Jurer devant Prince George
Mais Novak Djokovic, qui avait jusqu’ici perdu ses deux affrontements, n’était pas là pour admirer trop longtemps son petit numéro. Il a commencé à mieux lire les jeux de service de l’Australien dès le début du deuxième set et est resté impertinent en sauvant son épreuve de force.
Le scénario qu’il devait suivre était trop prévisible : Kyrgios commençait à sentir la moutarde lui monter au visage. Il a accusé une femme ivre au premier rang de le déranger entre les quarts de travail. “Il ressemble à quelqu’un qui a bu 700 verres”, a-t-il déclaré à l’arbitre du fauteuil, le Français Renaud Lichtenstein, qui l’a averti. Au premier rang de la “Royal Box”, le prince George n’avait probablement pas entendu autant de serments de toute sa jeune vie.
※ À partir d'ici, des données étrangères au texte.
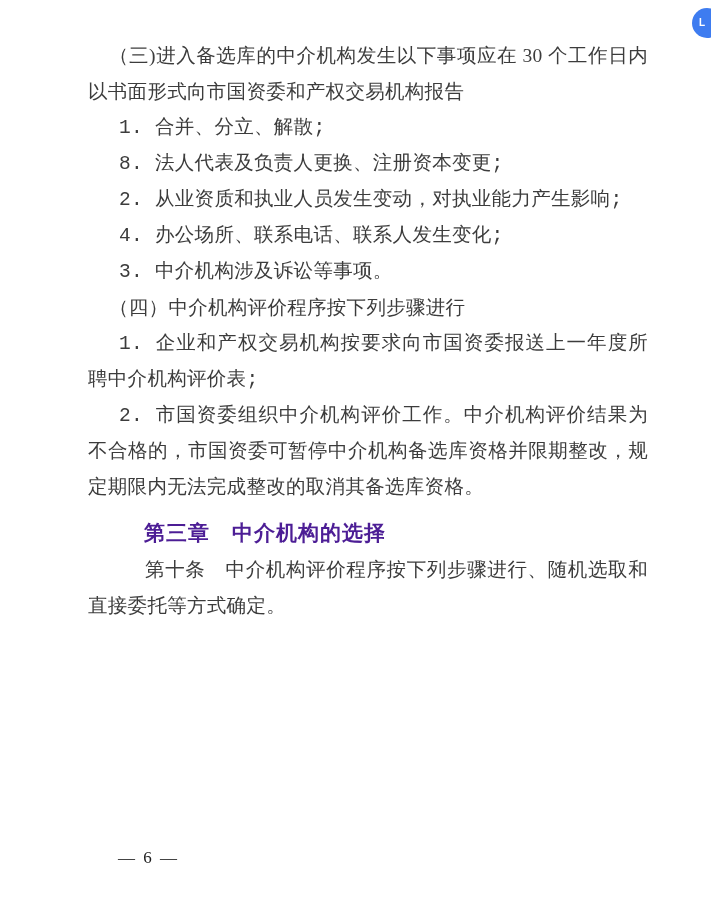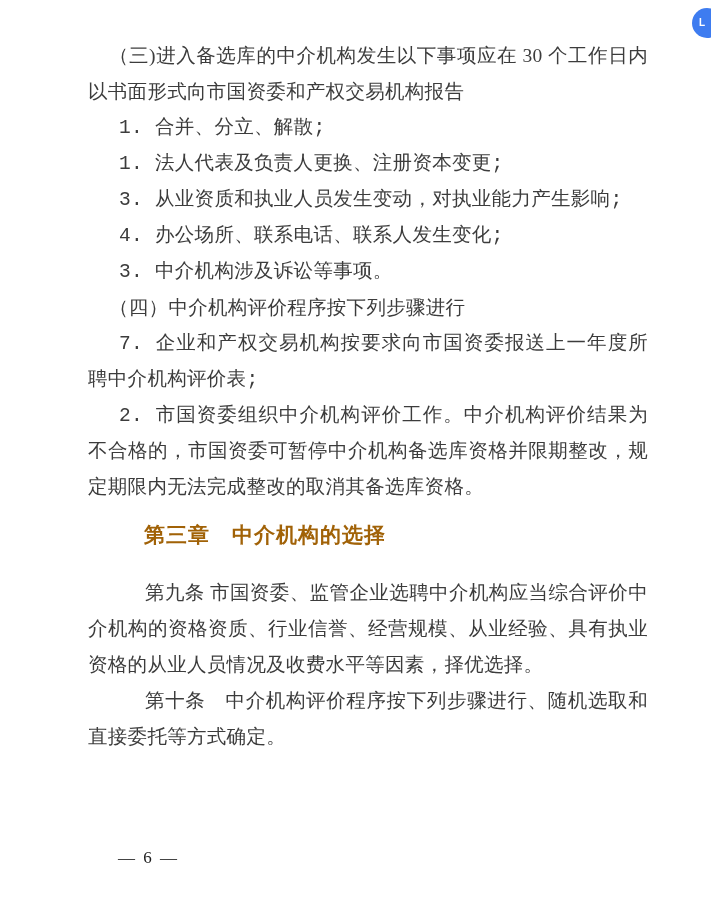"1. 法人代表及负责人更换、注册资本变更;" p.para { text: 1 -> 8 }
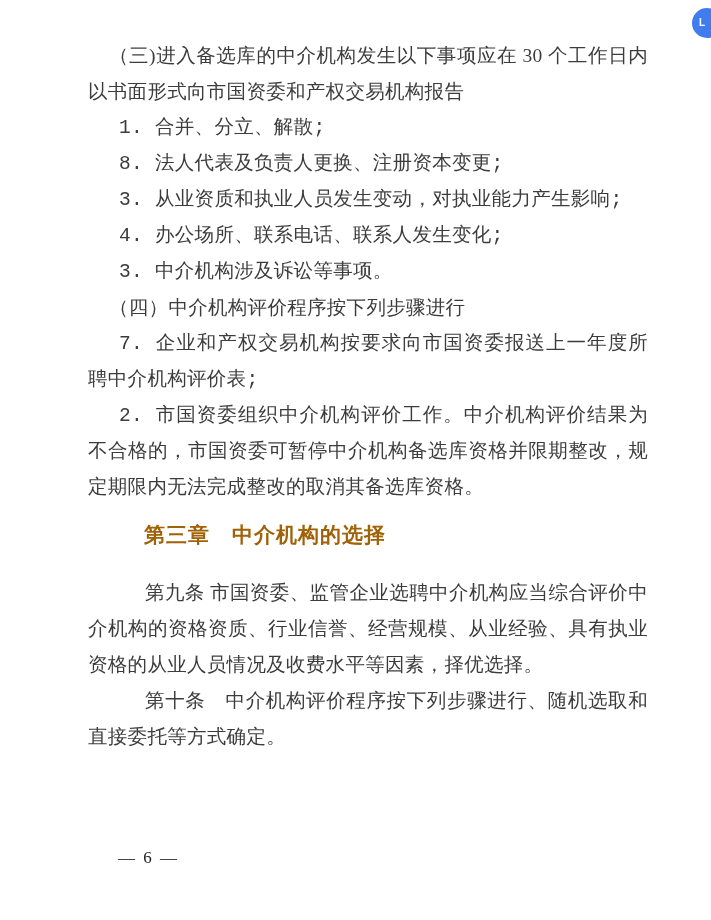"3. 从业资质和执业人员发生变动，对执业能力产生影响;" p.para { text: 3 -> 2 }
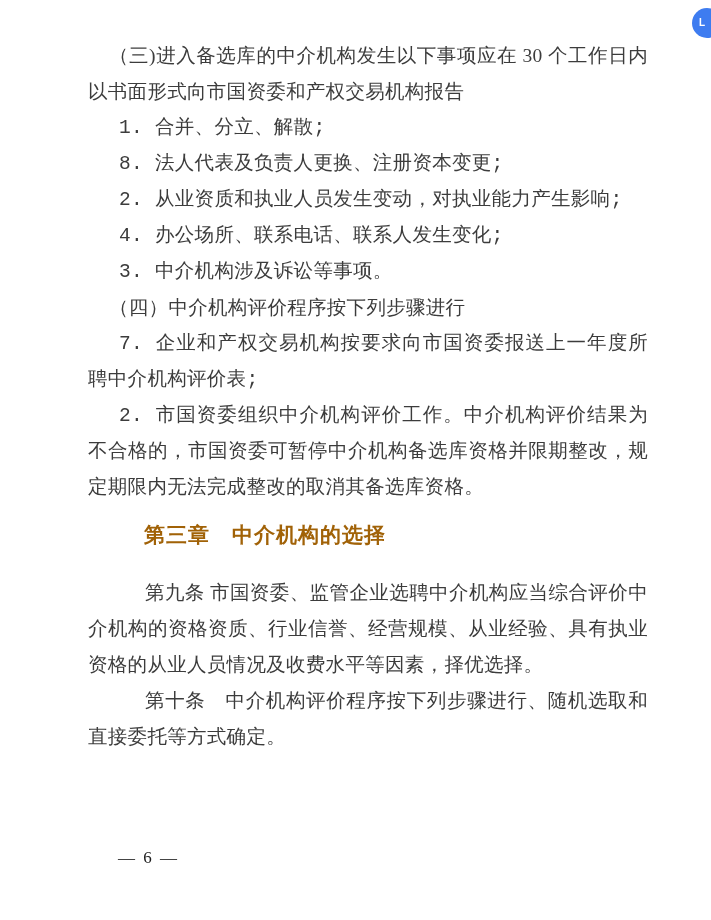"7. 企业和产权交易机构按要求向市国资委报送上一年度所聘中介机构评价表;" p.para { text: 7 -> 1 }
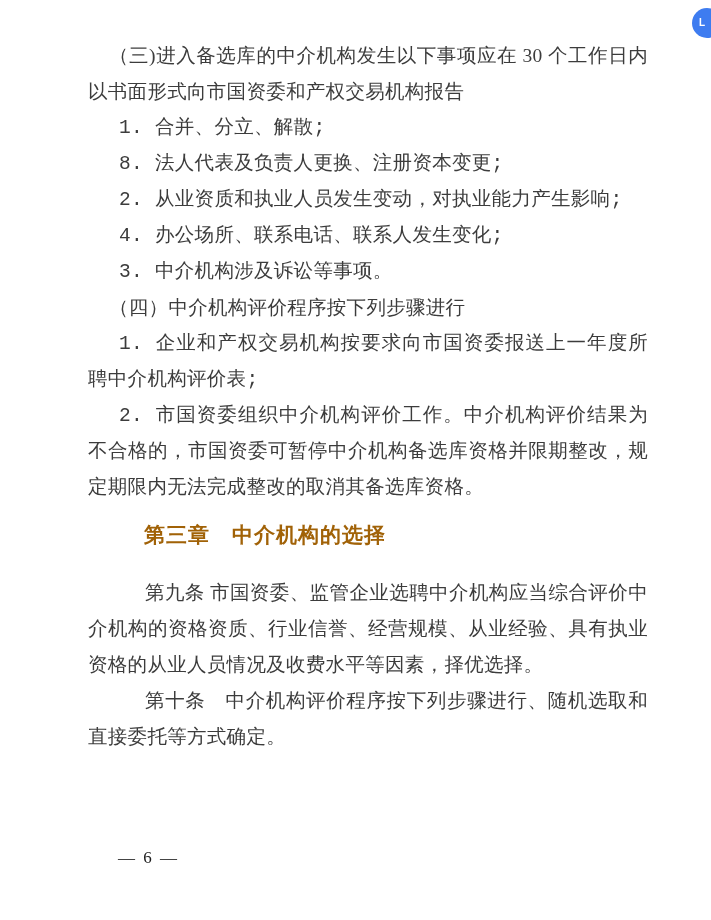"第三章 中介机构的选择" .section-heading { color: #a16207 -> #4c1d95; font-family: Liberation Serif, serif -> Liberation Mono, monospace }
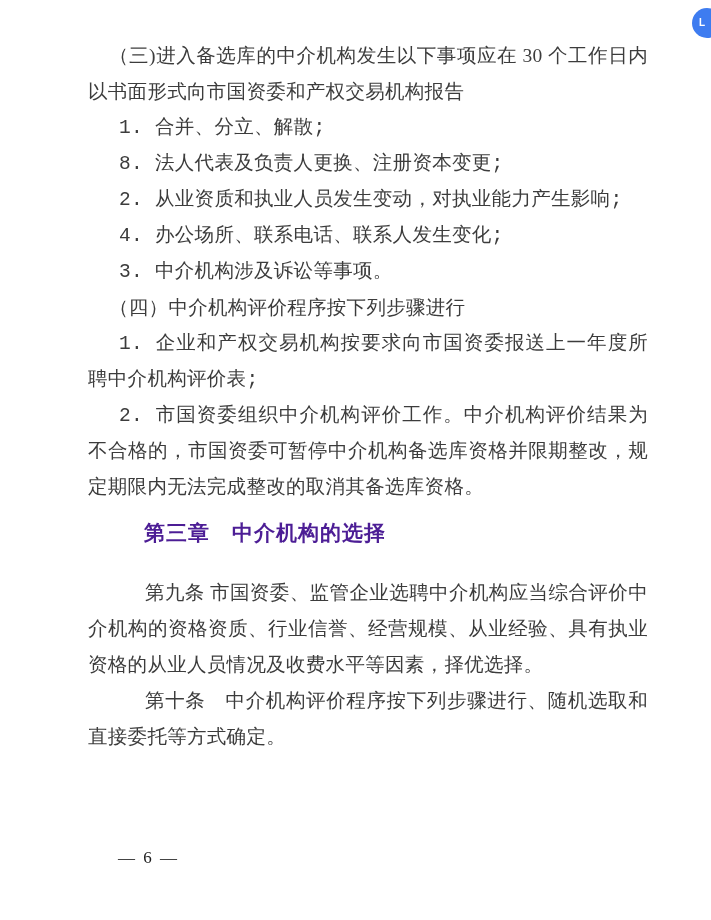"第九条" p.para { html: <p>第九条 市国资委、监管企业选聘中介机构应当综合评价中介机构的资格资质、行业信誉、经营规模、从业经验、具有执业资格的从业人员情况及收费水平等因素，择优选择。</p> -> none }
Entre Kyrgios et Djokovic, l’heure est à la “bromance”, après plusieurs années de guerre froide
L’Australien s’en est alors pris verbalement à son clan, quittant définitivement son parti. Novak Djokovic l’a également aidé, fouillant dans le cerveau de l’impotent en le forçant à exagérer. La machine était lancée et, comme c’est souvent le cas avec le métronome serbe, le suspense a été rapidement évacué. Après trois heures de jeu, il s’est agenouillé pour ronger son brin d’herbe, comme il en a l’habitude depuis sa victoire sur Roger Federer en 2019. Tout au long du match, il a été le seul à ne pas prendre son rang.
Il faut dire qu’entre Kyrgios et Djokovic, l’heure est à la “bromance”, comme l’a confirmé le vainqueur dans son discours, après plusieurs années de guerre froide. Le Serbe était devenu la cible favorite de l’Australien, après avoir lancé les hostilités sur un podcast en 2019. « J’ai l’impression qu’il a un besoin malsain d’être aimé. Il veut être comme Roger [Federer]. Sa célébration après les matchs est très gênante. Elle me tue. La prochaine fois que nous jouerons, si je gagne, je le fêterai devant lui. Ce serait amusant, non ? En réponse, Djokovic avait fait savoir que s’il admirait le talent de son petit frère sur le court, à l’extérieur, il avait “peu de respect” pour lui.
Mais tout cela appartient au passé. Les deux hommes ont enterré la hache en début d’année, alors que le Serbe s’agitait aux antipodes. Kyrgios a été l’un des rares joueurs à prendre publiquement sa défense à Melbourne, en Australie, où l’ancien numéro un mondial a été arrêté avant d’être expulsé du pays.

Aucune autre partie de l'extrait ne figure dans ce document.